◆ Exercise ◆
Look through the records below, and whenever a line contains "bank", copy it.

───── Exercise inputs

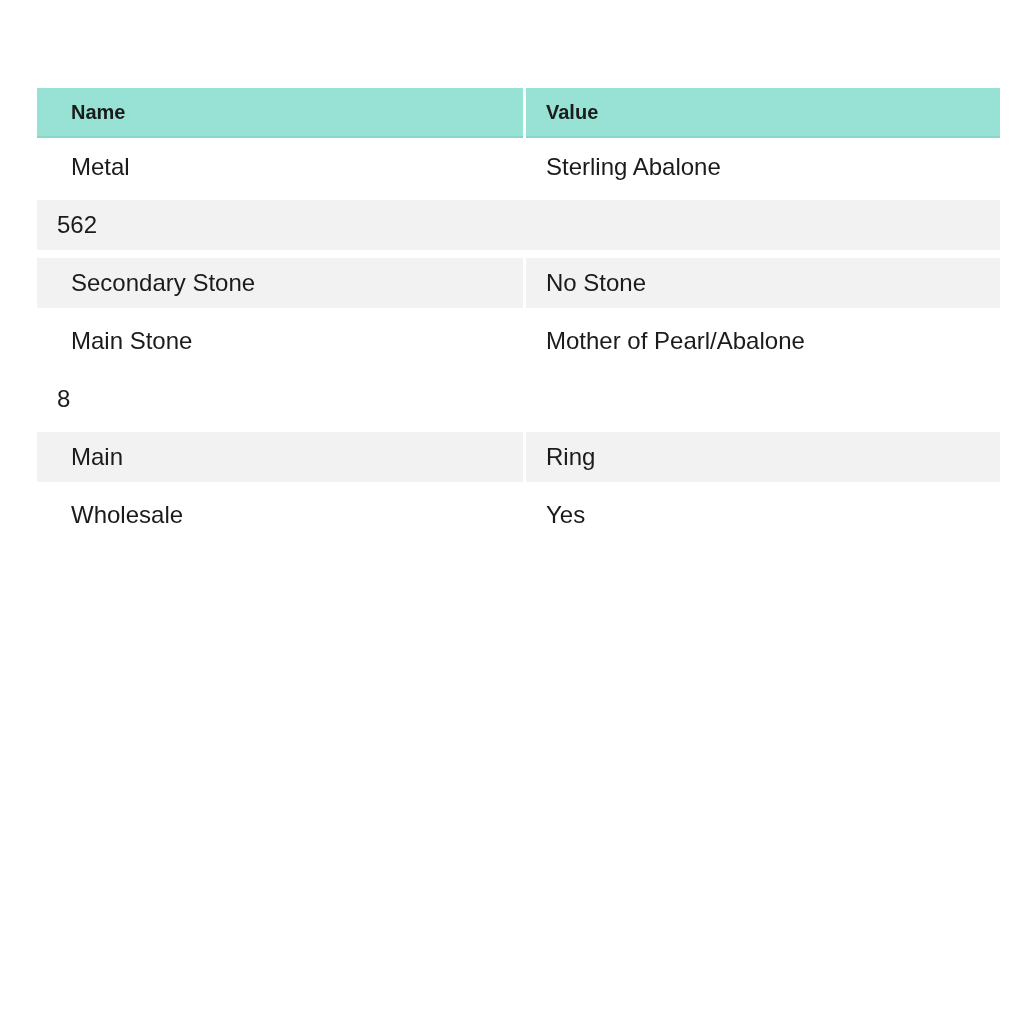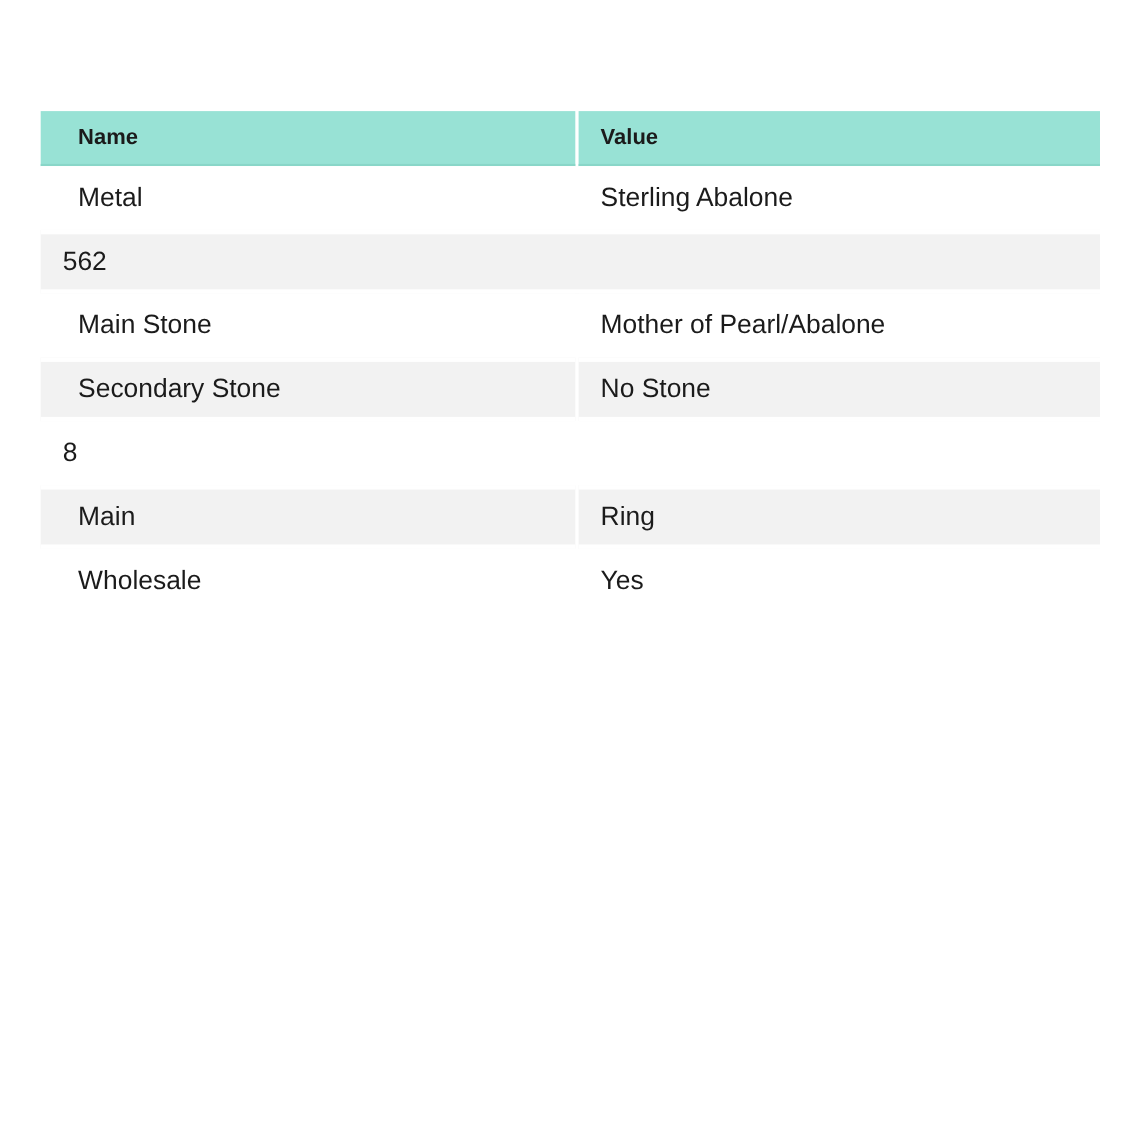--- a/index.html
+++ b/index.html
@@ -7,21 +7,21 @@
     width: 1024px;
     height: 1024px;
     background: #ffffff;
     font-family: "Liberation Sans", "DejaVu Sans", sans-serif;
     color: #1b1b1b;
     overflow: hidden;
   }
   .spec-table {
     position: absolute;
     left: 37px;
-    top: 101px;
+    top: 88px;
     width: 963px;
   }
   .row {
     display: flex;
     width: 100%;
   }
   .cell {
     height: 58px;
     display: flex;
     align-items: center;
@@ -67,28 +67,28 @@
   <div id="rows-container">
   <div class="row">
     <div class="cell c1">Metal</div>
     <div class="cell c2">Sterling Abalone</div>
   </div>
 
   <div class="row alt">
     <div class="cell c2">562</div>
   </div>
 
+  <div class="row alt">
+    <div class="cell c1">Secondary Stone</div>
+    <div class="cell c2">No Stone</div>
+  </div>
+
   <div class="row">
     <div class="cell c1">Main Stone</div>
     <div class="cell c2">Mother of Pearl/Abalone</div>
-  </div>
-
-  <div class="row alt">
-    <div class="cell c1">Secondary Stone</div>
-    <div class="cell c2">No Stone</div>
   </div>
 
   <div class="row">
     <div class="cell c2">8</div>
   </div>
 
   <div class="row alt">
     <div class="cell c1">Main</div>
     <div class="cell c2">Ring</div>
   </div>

──────────
───── Exercise inputs

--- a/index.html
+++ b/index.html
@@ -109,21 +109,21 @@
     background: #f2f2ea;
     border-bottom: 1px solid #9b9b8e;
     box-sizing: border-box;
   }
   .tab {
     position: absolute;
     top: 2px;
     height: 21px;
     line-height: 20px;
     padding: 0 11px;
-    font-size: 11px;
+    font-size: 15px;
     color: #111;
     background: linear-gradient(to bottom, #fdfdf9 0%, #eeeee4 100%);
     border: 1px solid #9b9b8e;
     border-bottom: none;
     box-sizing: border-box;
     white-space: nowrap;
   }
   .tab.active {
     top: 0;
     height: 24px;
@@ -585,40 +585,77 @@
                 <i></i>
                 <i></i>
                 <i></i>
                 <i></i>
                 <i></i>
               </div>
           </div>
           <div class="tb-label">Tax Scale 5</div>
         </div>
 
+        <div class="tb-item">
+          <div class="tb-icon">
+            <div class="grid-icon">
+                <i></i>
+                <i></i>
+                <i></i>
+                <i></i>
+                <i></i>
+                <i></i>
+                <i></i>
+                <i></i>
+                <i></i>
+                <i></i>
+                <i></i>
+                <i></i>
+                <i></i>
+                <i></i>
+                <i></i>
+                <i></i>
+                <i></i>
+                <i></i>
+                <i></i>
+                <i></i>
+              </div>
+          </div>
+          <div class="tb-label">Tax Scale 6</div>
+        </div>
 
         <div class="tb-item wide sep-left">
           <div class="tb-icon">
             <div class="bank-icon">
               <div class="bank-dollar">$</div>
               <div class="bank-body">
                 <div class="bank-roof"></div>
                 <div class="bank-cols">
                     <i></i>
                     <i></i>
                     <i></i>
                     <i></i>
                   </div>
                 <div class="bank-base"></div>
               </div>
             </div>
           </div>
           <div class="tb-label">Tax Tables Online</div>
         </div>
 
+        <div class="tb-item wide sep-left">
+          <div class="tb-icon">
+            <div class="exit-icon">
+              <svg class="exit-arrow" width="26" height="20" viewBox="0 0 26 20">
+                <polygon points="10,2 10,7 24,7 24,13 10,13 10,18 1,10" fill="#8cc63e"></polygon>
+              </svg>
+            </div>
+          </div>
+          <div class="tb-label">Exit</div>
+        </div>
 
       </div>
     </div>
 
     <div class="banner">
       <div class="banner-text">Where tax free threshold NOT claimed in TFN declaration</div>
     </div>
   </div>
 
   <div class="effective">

──────────

◆ Response ◆
             <div class="bank-icon">
               <div class="bank-dollar">$</div>
               <div class="bank-body">
                 <div class="bank-roof"></div>
                 <div class="bank-cols">
                 <div class="bank-base"></div>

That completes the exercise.